I myself was up to a gallon a day last spring. Right now, in the bleak midwinter, I’m setting my goal at 3 quarts a day. This isn’t too hard for me because I have a fun water bottle like THIS ONE that holds a quart. I just tell myself I’ll have the first one done by 10 am, the next one done after lunch, and the third needs to be done by the time I go to bed! (My enthusiasm for water intake definitely slows down as the day goes on, which is why my quarts aren’t spread out in the day as evenly as perhaps you think they should be.)
Tip #3: Treat yoself!
Yes, you read that correctly, too. One important way that I was able to consistenly take weight off and keep it off was by having treats for myself. If I felt like all the food I had in my house was yucky or boring (do I sound like a toddler? Sorry – guilty by association, I guess) I was much more likely to “cheat” by running through a drive thru in town or grabbing a handful of M&Ms out of my mom’s candy dish while I was over at her house. But if I new I had fun treats to eat, or even just foods that I liked, it was easier for me to wait until I had those hunger signals, knowing what I had waiting for me. Some things I do for myself for treats now are:
- Once a week I go out to dinner with my sister at Pizza Hut and every other time or so I get one of their brownies. I cut it into 9 pieces, eat one at the restaurant, and take the rest home. When I get home, I put the remaining pieces in snack bags and pop them in my freezer. Now there are brownies waiting for me in individual baggies! (You can also obviously do this by baking your own brownies, letting them cool, cutting and bagging them.)
- If you are an Iowan and live anywhere a Scratch Cupcakery, this one’s for you! Don’t let this be your downfall! Scratch has phenomenal cupcakes, or at least they are to me. I’ll buy a half dozen or so and freeze them. Usually a half cupcake is all a need as a really great treat for myself, so this can last a while. Often Scratch will also have “Day-Afters,” which are boxes of 6 cupcakes that are obviously a day old and are therefore cheaper. The plastic container they come in makes a great freezer container for 6 cupcakes.
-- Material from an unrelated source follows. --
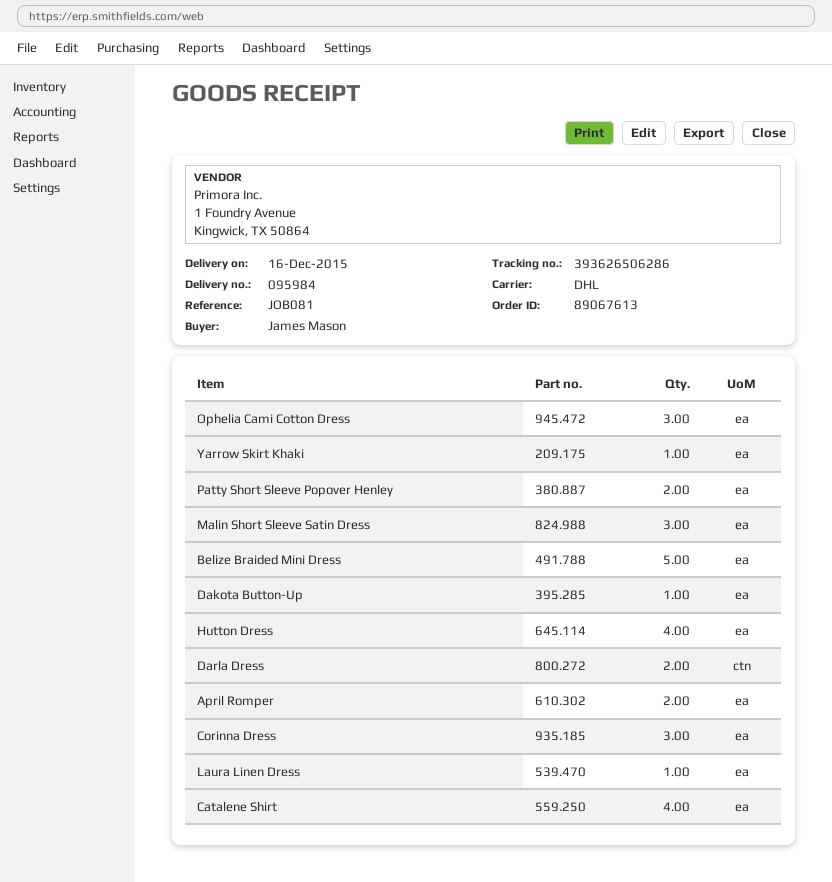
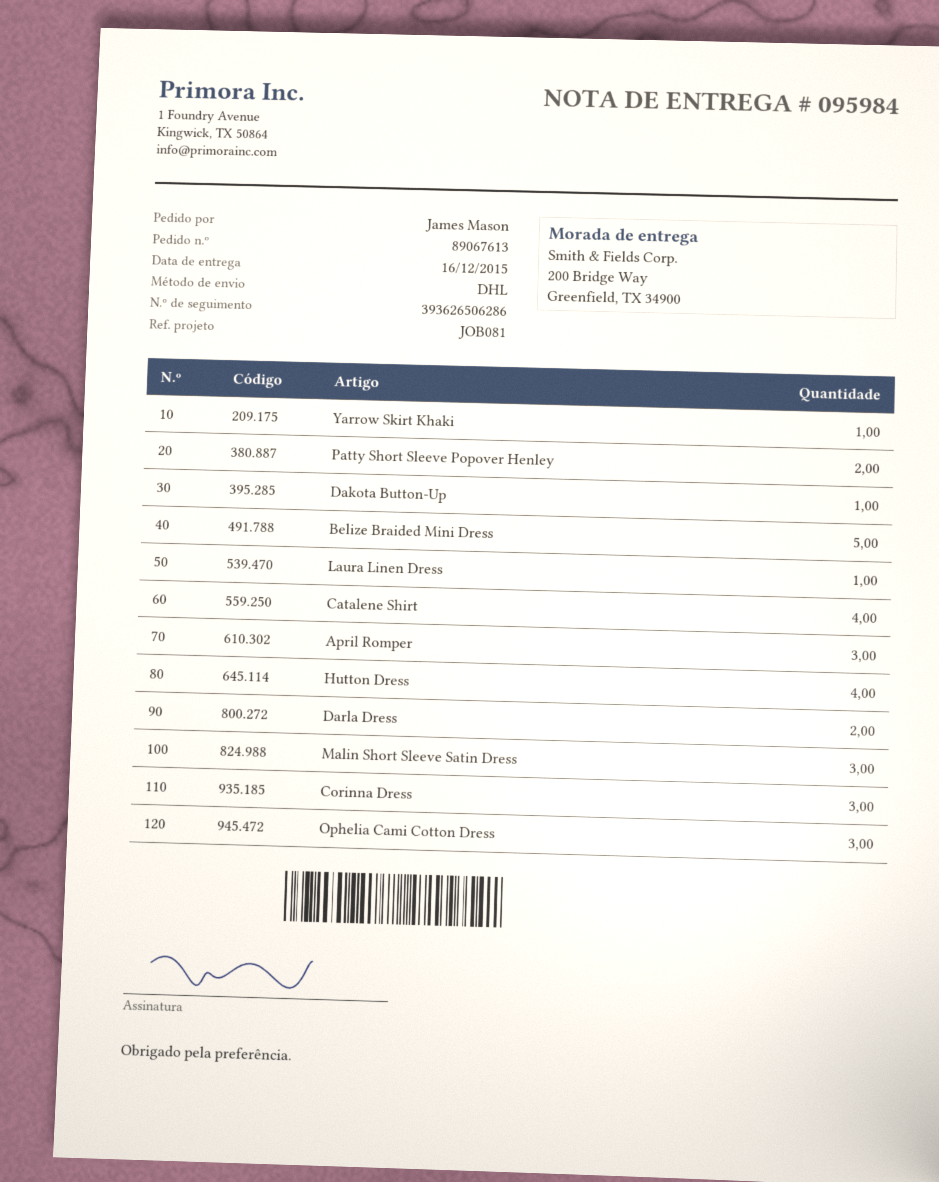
April Romper: 2 -> 3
- Aldi (and really any other store) has great little individual meals that I enjoy having just for me. They are portioned out in small amounts so that I get what I want and just a little of it. Still, if I feel full before I’ve eaten all of it, the challenge is to stop even if it’s not all gone. Save it for the next hunger!
- When I go out to eat, I am very careful to pay attention to when I get full because the food is so GOOD and it’s hard to stop! But I remind myself that this delicious food could become another lunch or even two if I box it up and take it home. Delicious leftovers are something I enjoy as a “treat.”
The bottom line here is that you can be consistent about taking weight off without following a bunch of crazy rules. Eat when you’re hungry, eat less, drink water, and eat the things you LIKE to eat! It’s that simple. I hope you’re able to stick to your resolutions this year, whatever they are, and wish you luck on your journey!